Exercise objective> From the entries that follow, pick out all lines holding "report".

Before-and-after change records
────────────────────────────────────────
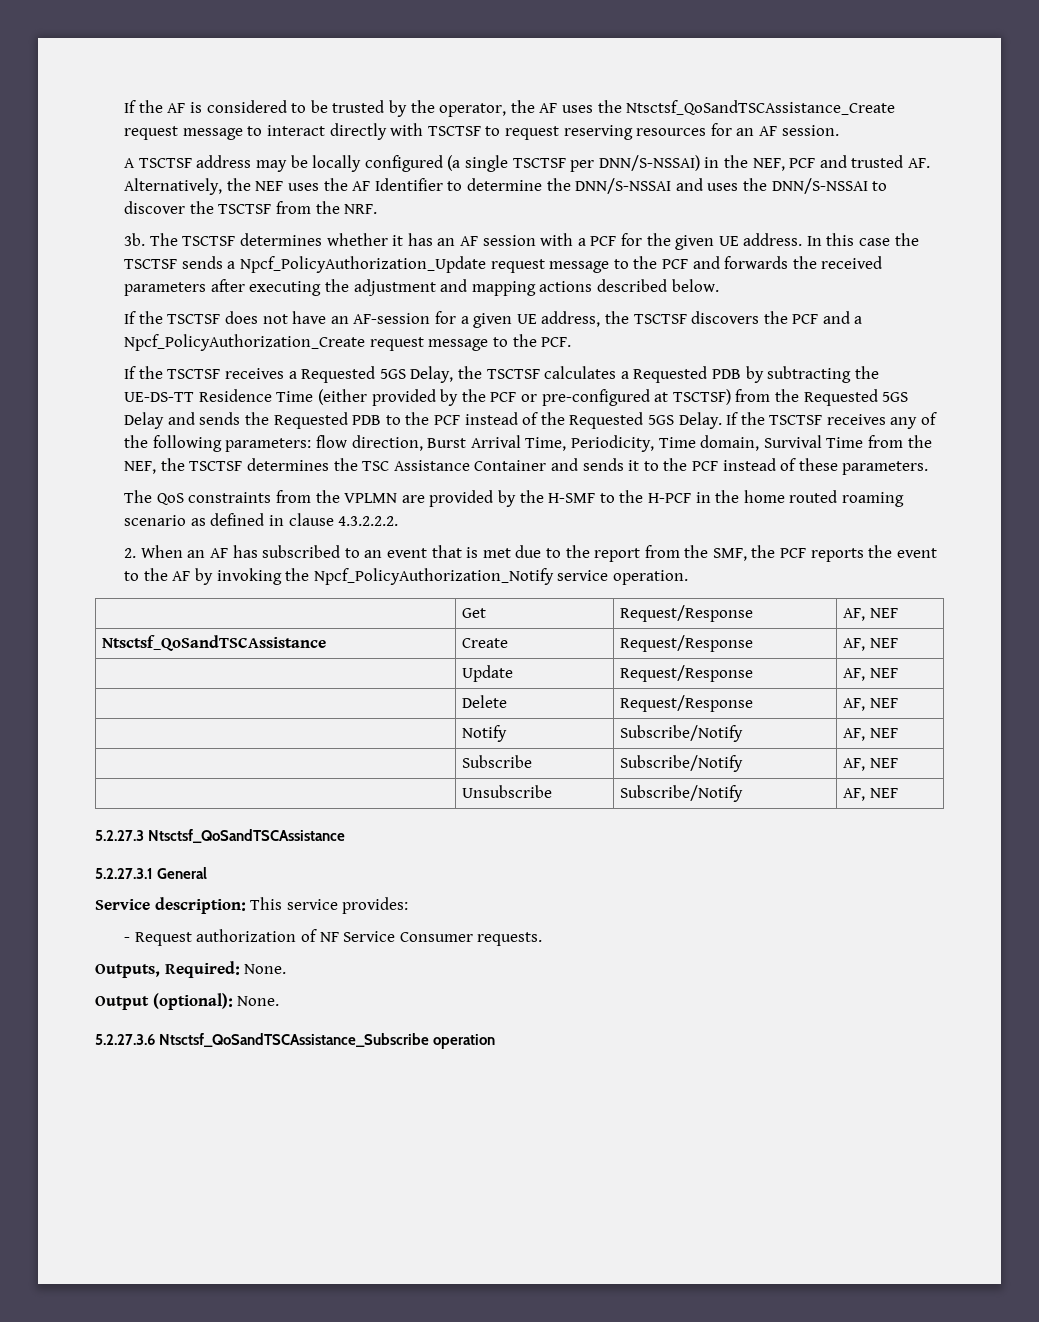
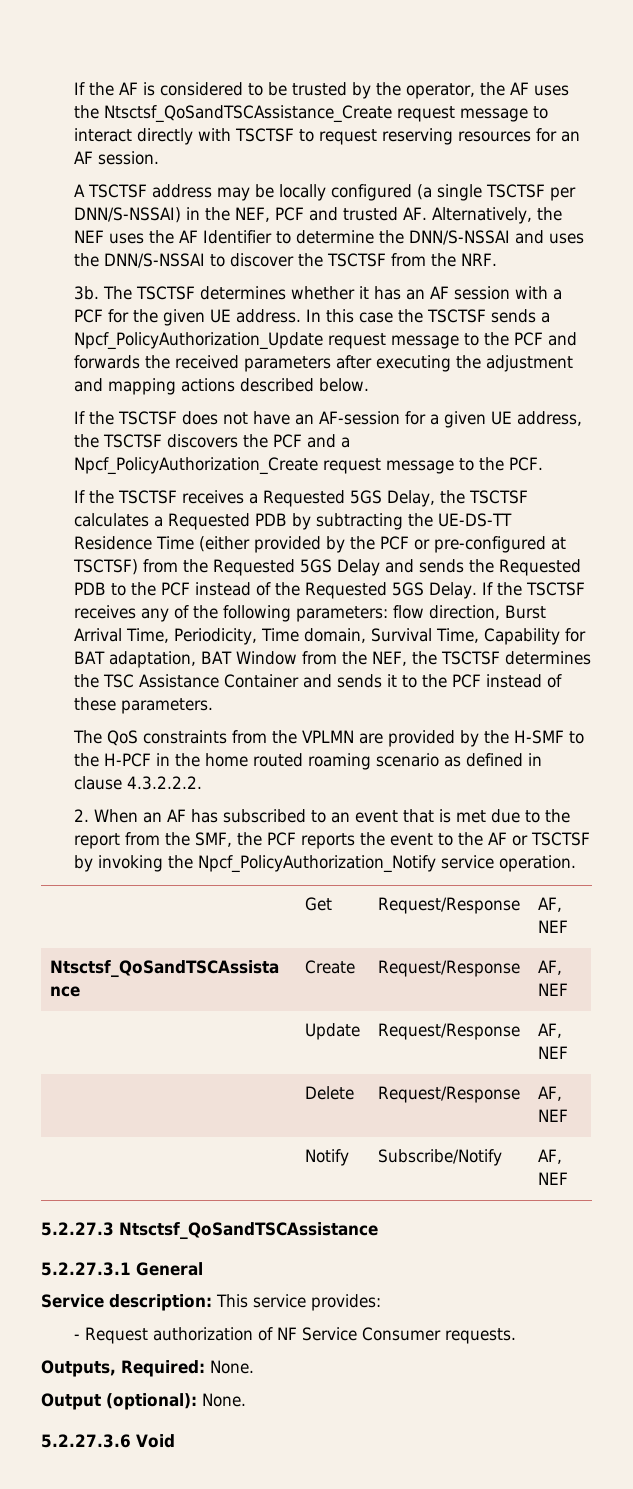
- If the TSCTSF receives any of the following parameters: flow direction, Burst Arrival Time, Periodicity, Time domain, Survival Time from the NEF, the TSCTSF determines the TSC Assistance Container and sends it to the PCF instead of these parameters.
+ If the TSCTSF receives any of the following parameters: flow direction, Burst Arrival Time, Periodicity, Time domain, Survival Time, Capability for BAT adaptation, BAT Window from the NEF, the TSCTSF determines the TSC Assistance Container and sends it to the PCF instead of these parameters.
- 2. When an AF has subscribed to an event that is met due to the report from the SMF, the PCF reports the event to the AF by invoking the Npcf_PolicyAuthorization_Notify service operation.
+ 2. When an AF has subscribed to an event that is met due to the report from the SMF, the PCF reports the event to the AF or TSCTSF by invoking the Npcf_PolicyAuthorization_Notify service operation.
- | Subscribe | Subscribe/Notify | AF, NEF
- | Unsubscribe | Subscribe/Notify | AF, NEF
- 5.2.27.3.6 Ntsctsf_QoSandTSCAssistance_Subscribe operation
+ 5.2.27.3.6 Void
────────────────────────────────────────
Response to this exercise>
- 2. When an AF has subscribed to an event that is met due to the report from the SMF, the PCF reports the event to the AF by invoking the Npcf_PolicyAuthorization_Notify service operation.
+ 2. When an AF has subscribed to an event that is met due to the report from the SMF, the PCF reports the event to the AF or TSCTSF by invoking the Npcf_PolicyAuthorization_Notify service operation.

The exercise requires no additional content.